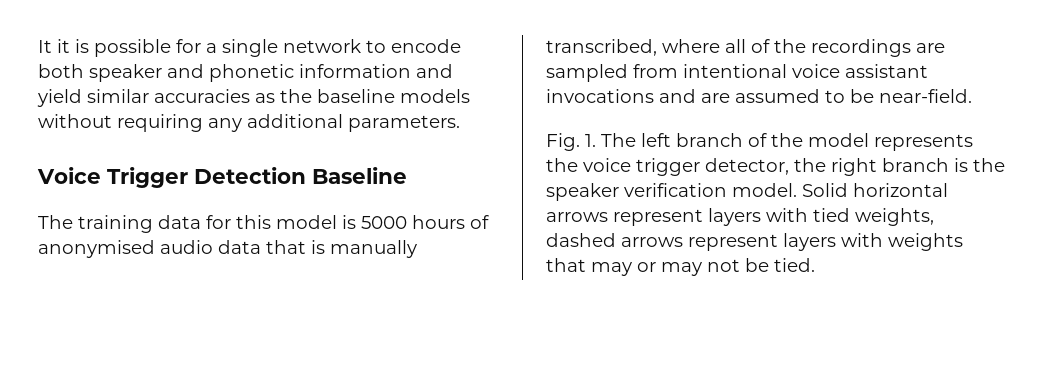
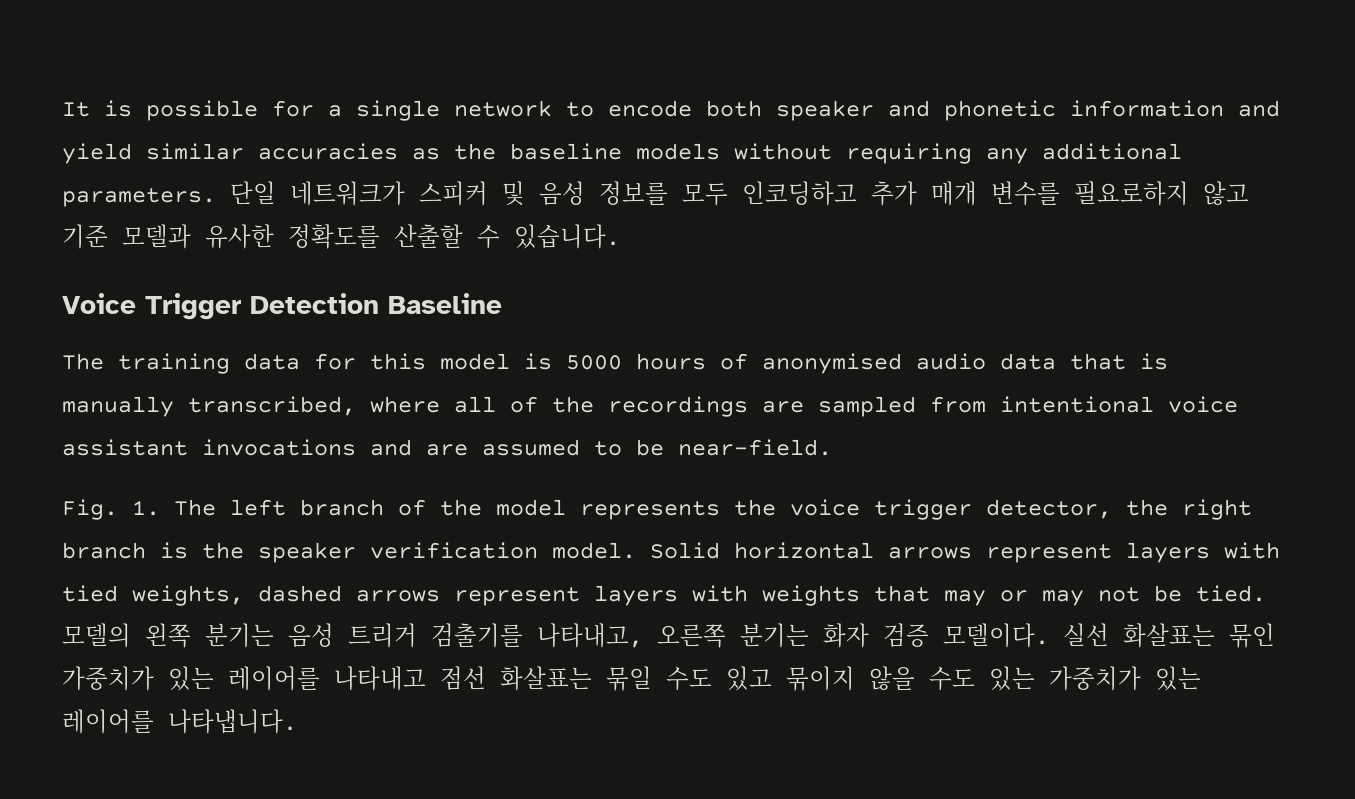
[57,39,70,53] it -> (90, 109) none
(460, 123) none -> [230,181,1249,206] [62,224,620,249] 단일 네트워크가 스피커 및 음성 정보를 모두 인코딩하고 추가 매개 변수를 필요로하지 않고 기준 모델과 유사한 정확도를 산출할 수 있습니다.
(815, 265) none -> [62,623,1275,648] [62,666,1201,691] [62,709,297,734] 모델의 왼쪽 분기는 음성 트리거 검출기를 나타내고, 오른쪽 분기는 화자 검증 모델이다. 실선 화살표는 묶인 가중치가 있는 레이어를 나타내고 점선 화살표는 묶일 수도 있고 묶이지 않을 수도 있는 가중치가 있는 레이어를 나타냅니다.

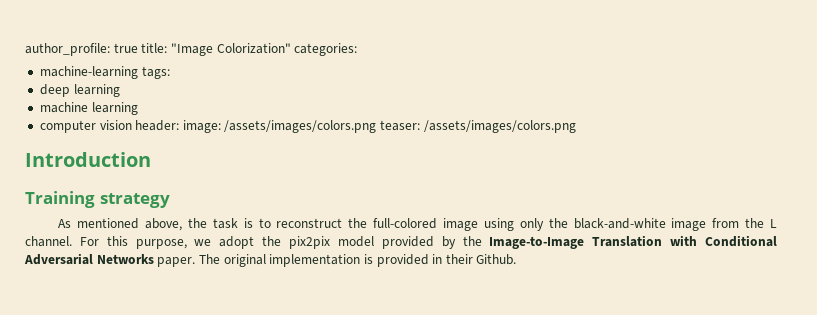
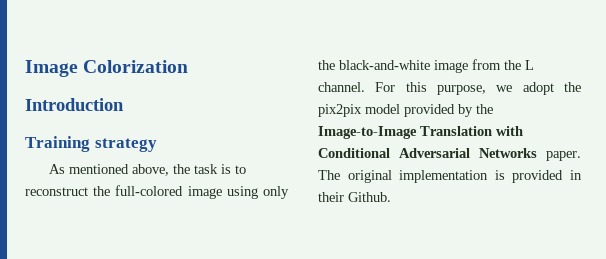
[25,43,358,56] [39,66,170,79] [39,84,120,97] [39,102,138,115] [39,120,576,133] author_profile: true title: "Image Colorization" categories: // machine-learning tags: // deep learning // machine learning // computer vision header: image: /assets/images/colors.png teaser: /assets/images/colors.png -> [25,60,189,77] Image Colorization

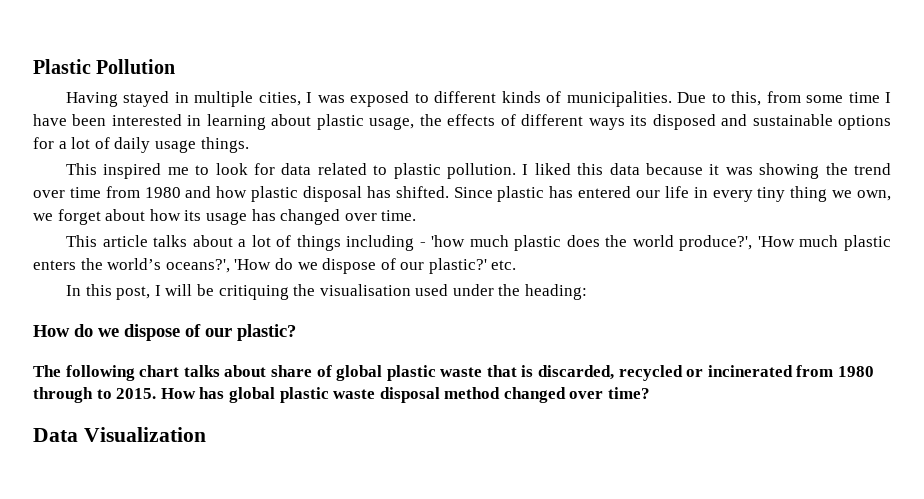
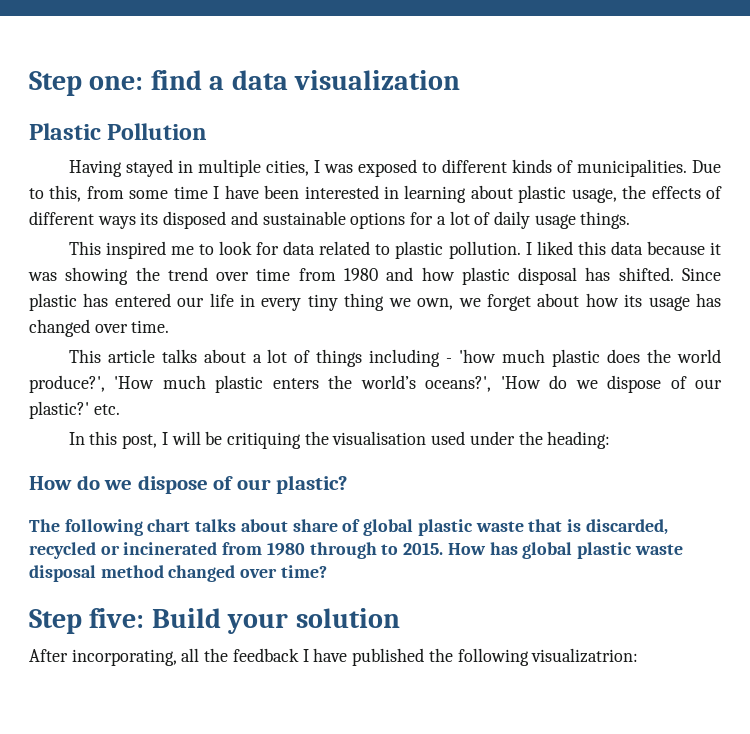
(33, 66) none -> [29,70,461,96] Step one: find a data visualization //
[33,427,206,442] Data Visualization -> [29,608,400,634] [29,648,639,666] Step five: Build your solution // After incorporating, all the feedback I have published the following visualizatrion:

□ □ □ □ □ □ □

* [Brief] Search the listing for the string "Step". Copy each line where it turns up.

* [Answer space]
(33, 66) none -> [29,70,461,96] Step one: find a data visualization //
[33,427,206,442] Data Visualization -> [29,608,400,634] [29,648,639,666] Step five: Build your solution // After incorporating, all the feedback I have published the following visualizatrion:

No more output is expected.